Recipe inspired by Anna Jones, The Modern Cook in The Guardian Feast.

A tasty recipe for Spring using seasonal asparagus, radishes, spring onions and peas.  The mustard and orange dressing gives the dish some zing!  Serve with wild rice, fresh bread or new potatoes.

Serves 4

Prep: 15 mins / Cooking: 20 mins


4 eggs
250g asparagus, woody ends snapped off
1 bunch of spring onions
150g radishes, halved with tops left on
2 garlic cloves, peeled and bashed
Olive oil
Salt and black pepper
200g fresh or frozen peas
1 small bunch of dill, leaves picked

For the dressing

Juice and zest of 1 unwaxed orange
3 tbsp. olive oil
2 tsp wholegrain mustard
1 tbsp. red wine vinegar


  1. Heat the oven to 220C/gas 7.
  2. Boil the eggs in a pan of salted water for 5 mins, then drain and run under the cold tap to cool.  Peel when cool enough to handle.
  3. Arrange the asparagus, spring onions, radishes and garlic on a roasting tray, drizzle with a little olive oil.  Season, then roast for 10-15 mins until the asparagus is just tender and the radishes still have a little bite.  Add the peas while everything is still hot and toss (pre-cook the peas if you are using frozen).
  4. Meanwhile, make the dressing.  Add all the dressing ingredients to a jar or small bowl.  Season, then shake or whisk to mix.  Toss the warm salad in a little of the dressing.
  5. Divide between four plates with the soft boiled eggs sliced in half, and top with the dill and a drizzle of the dressing.
  6. Serve with wild rice, fresh bread or new potatoes.

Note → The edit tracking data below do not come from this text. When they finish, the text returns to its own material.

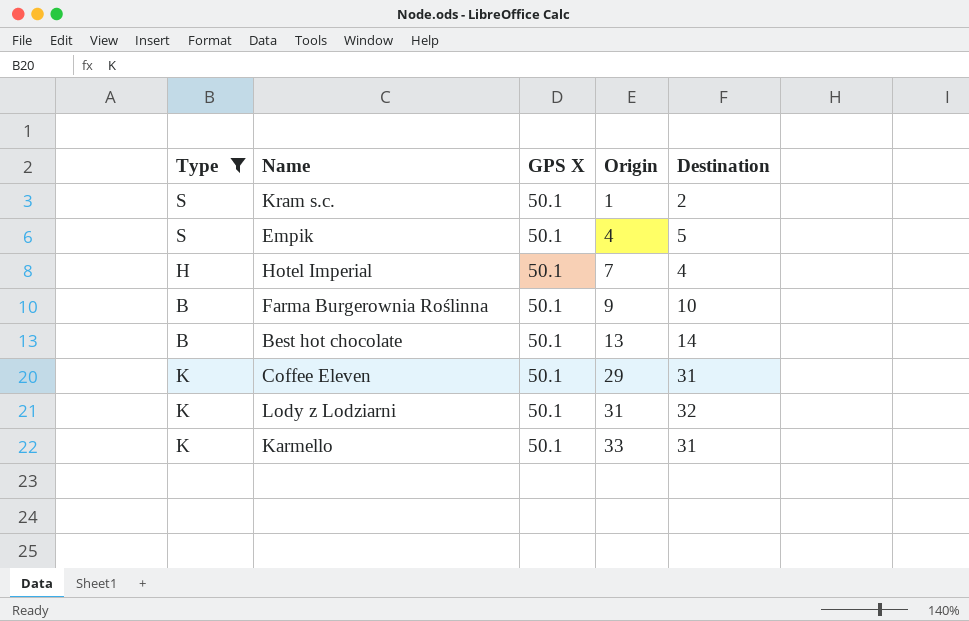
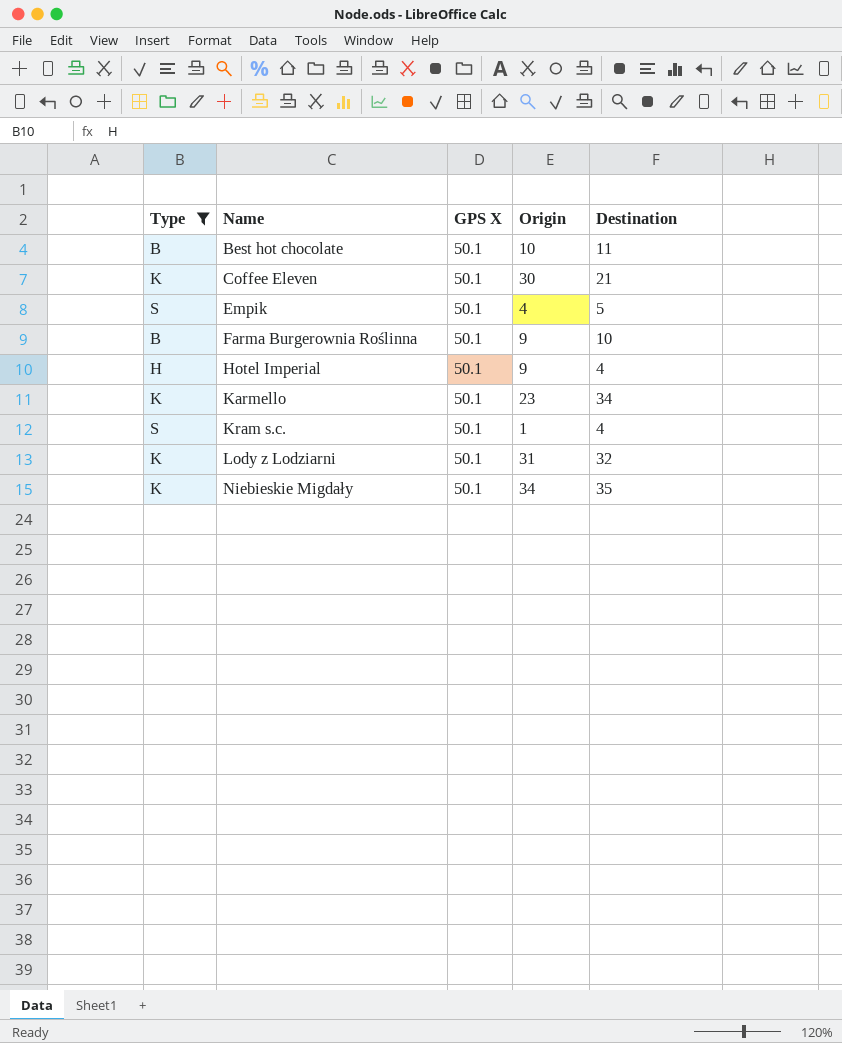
row order: Origin ascending -> Name ascending
Best hot chocolate | Origin: 13 -> 10
Best hot chocolate | Destination: 14 -> 11
Coffee Eleven | Origin: 29 -> 30
Coffee Eleven | Destination: 31 -> 21
Hotel Imperial | Origin: 7 -> 9
Karmello | Origin: 33 -> 23
Karmello | Destination: 31 -> 34
Kram s.c. | Destination: 2 -> 4
row Niebieskie Migdały: none -> K | 50.1 | 34 | 35

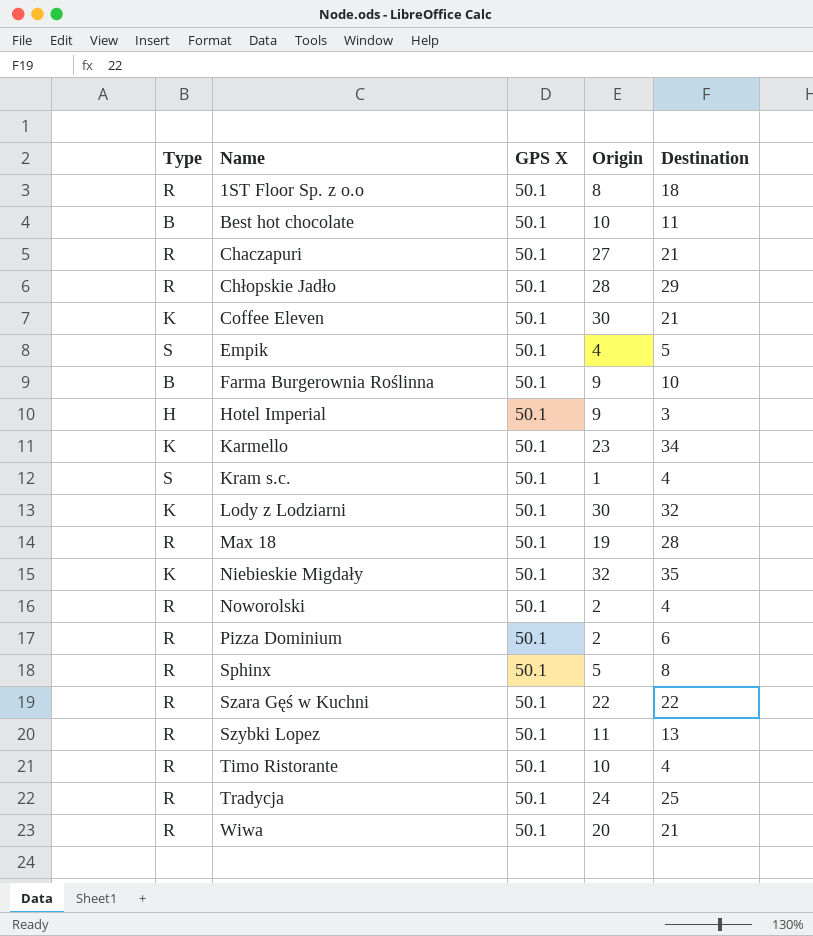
filter: Type != R -> none
Hotel Imperial | Destination: 4 -> 3
Lody z Lodziarni | Origin: 31 -> 30
Niebieskie Migdały | Origin: 34 -> 32

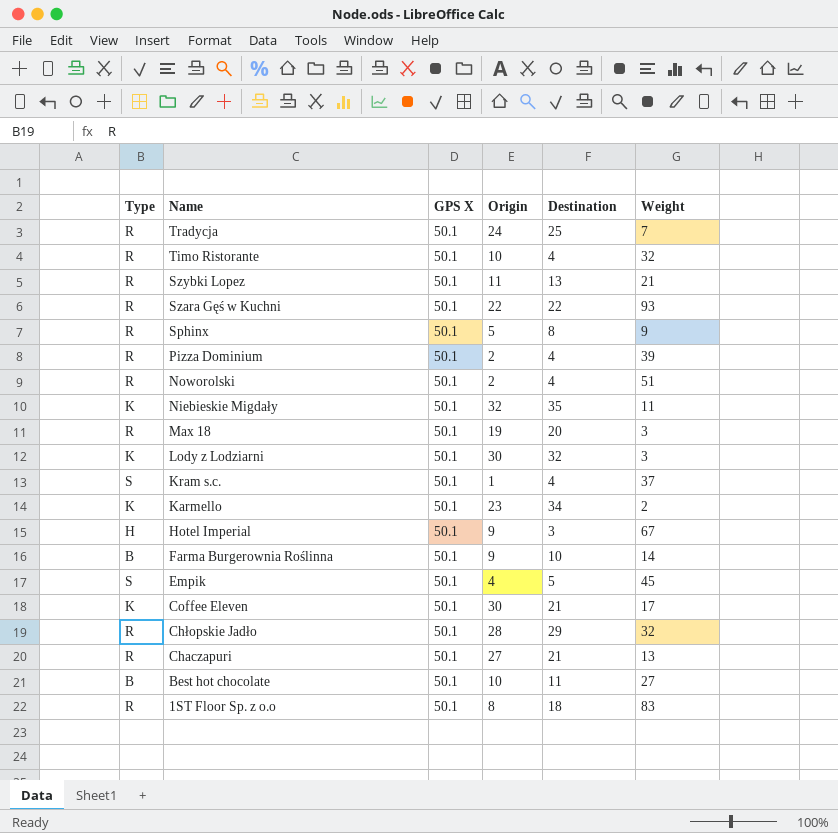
row order: Name ascending -> Name descending
column Weight | position: none -> 6
row Wiwa: R | 50.1 | 20 | 21 -> none
Pizza Dominium | Destination: 6 -> 4
Max 18 | Destination: 28 -> 20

Recipe inspired by Anna Jones, The Modern Cook in The Guardian Feast.

chickpea and swiss chard

A super quick dish to prepare and perfect comfort food.  Serve with a spoonful of Greek yoghurt, chopped coriander leaves, a drizzle of olive oil and rice.

Serves 2

Prep: 10 mins / Cooking: 30 mins


60ml olive oil, plus extra to serve
1 onion, peeled and finely chopped
2 carrots, peeled and chopped into 2cm pieces
Salt & Ground Black Pepper
1 tsp caraway seeds
1.5 tsp ground cumin
200g swiss chard, cut into 1cm thick strips
1 tin of chickpeas (400g), drained and rinsed
1 lemon cut in half – one half juiced to get 1 tbsp, the other cut into 2 wedges to serve
80g Greek yoghurt or non-dairy yoghurt
5g coriander leaves, roughly chopped

Optional:  Serve with rice


  1. Heat the oven to 200C/390F/gas 6.
  2. In a bowl, toss the carrots with two tablespoons of oil, a quarter teaspoon of salt and a good grind of black pepper.
  3. Spread out on an oven tray lined with baking paper, then roast for 20 mins.  They should still be a little crunchy.
  4. Heat the remaining two tablespoons of oil in a large frying pan on a medium heat, then fry the onion, caraway and cumin for 10 minutes.  Stirring occasionally until golden brown.  Add the swiss chard, cooked carrots, chickpeas, 75ml water, half a teaspoon of salt and a good grind of black pepper.  Mix through and cook for 5 minutes until the swiss chard is soft and just about all of the liquid has evaporated.
  5. Off the heat, stir in the lemon juice, then serve with a generous spoonful of yoghurt, a sprinkling of coriander, a drizzle of oil and a wedge of lemon.  For extra comfort during winter you can serve with rice.